▶ [ABOUT THIS EXERCISE]: Find the line with "[232,588,266,605] 路由 -> [686,483,722,500] 通信" in the records below. Copy it and every line after it, up to and including the line with "[419,588,657,607] [28,615,45,631] 提供组件属性/API".

▶ [EXTRACTED RECORDS]:
════════════════════

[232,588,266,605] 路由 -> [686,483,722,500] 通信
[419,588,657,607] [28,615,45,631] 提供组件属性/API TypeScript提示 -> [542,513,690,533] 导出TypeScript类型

════════════════════

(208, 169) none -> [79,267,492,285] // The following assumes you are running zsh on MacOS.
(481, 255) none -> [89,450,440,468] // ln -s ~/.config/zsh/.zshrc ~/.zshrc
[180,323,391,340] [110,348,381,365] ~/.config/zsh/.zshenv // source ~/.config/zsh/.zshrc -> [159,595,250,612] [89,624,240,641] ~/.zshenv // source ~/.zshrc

════════════════════

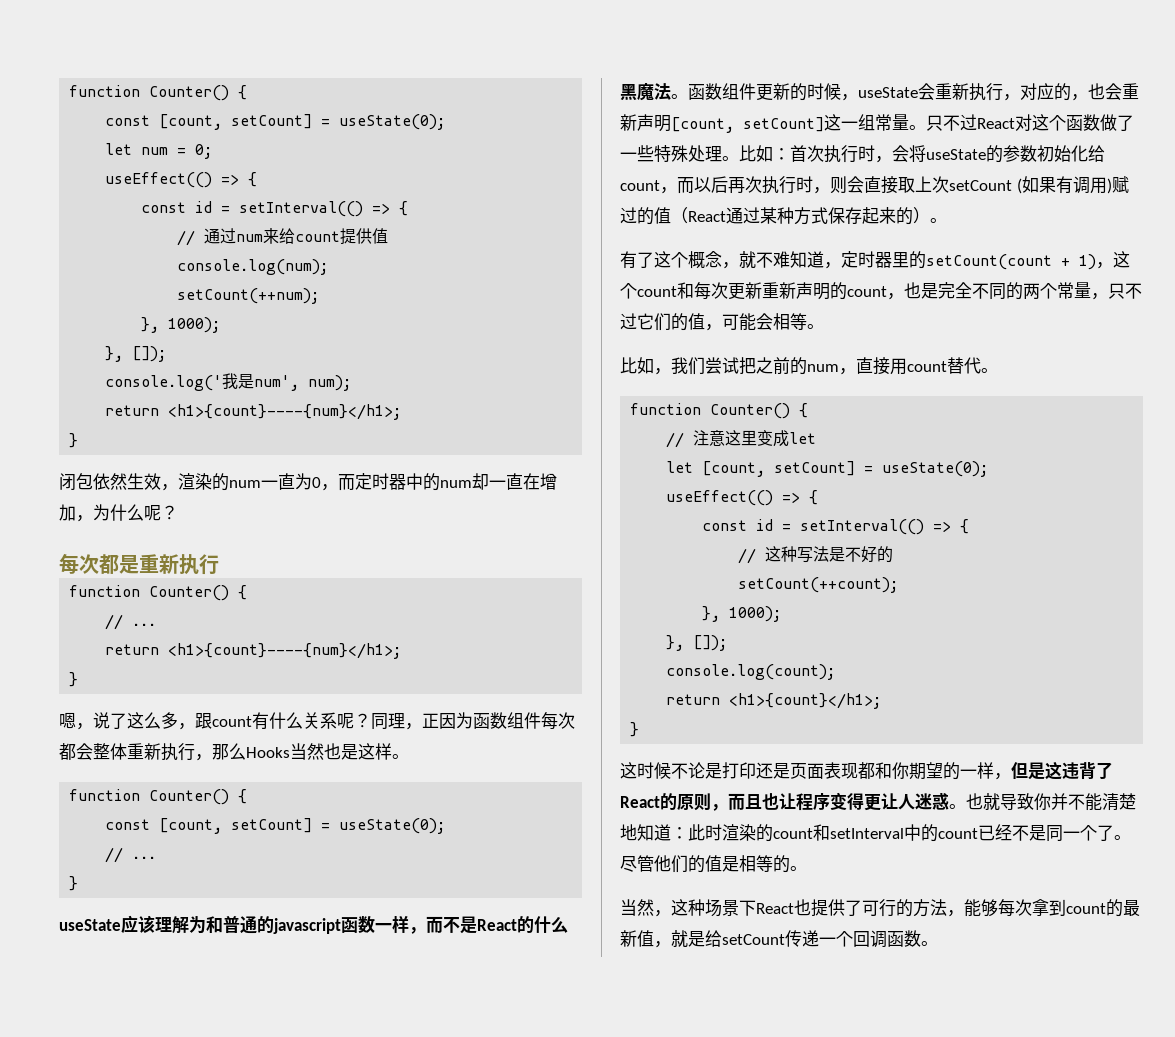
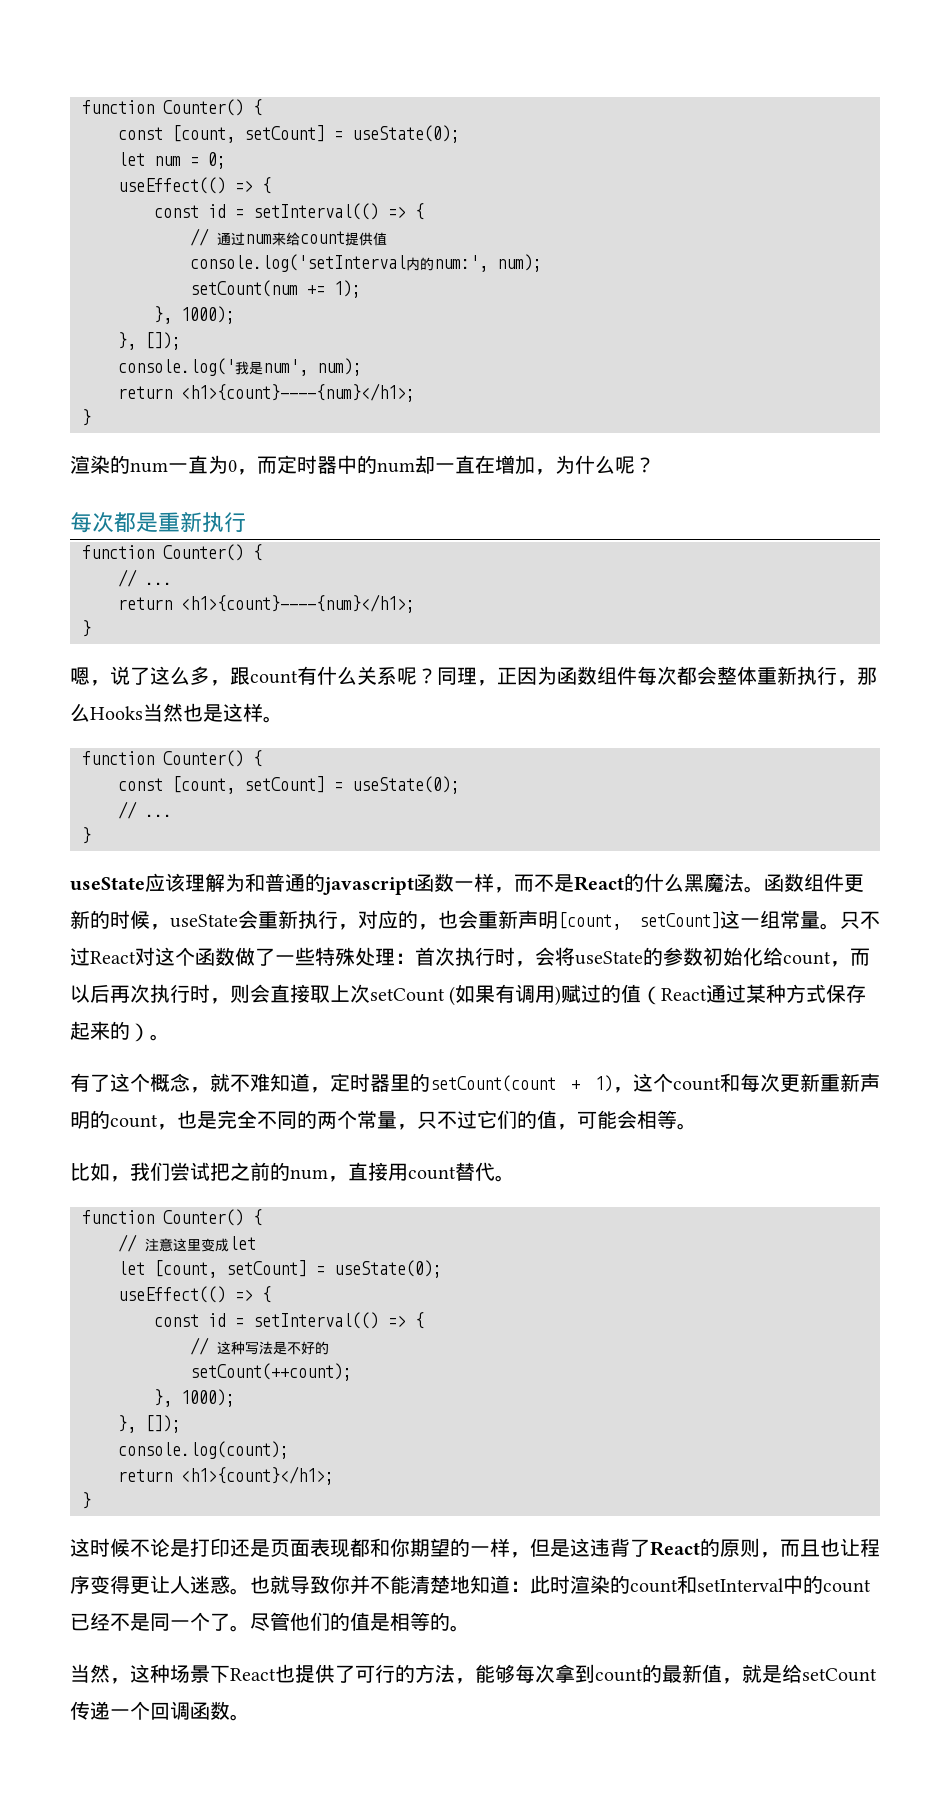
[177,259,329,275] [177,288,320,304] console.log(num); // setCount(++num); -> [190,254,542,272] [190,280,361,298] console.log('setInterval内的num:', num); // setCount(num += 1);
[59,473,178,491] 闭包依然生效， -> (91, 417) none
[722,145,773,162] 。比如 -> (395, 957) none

════════════════════

▶ [SOLVED EXERCISE]:
[232,588,266,605] 路由 -> [686,483,722,500] 通信
[419,588,657,607] [28,615,45,631] 提供组件属性/API TypeScript提示 -> [542,513,690,533] 导出TypeScript类型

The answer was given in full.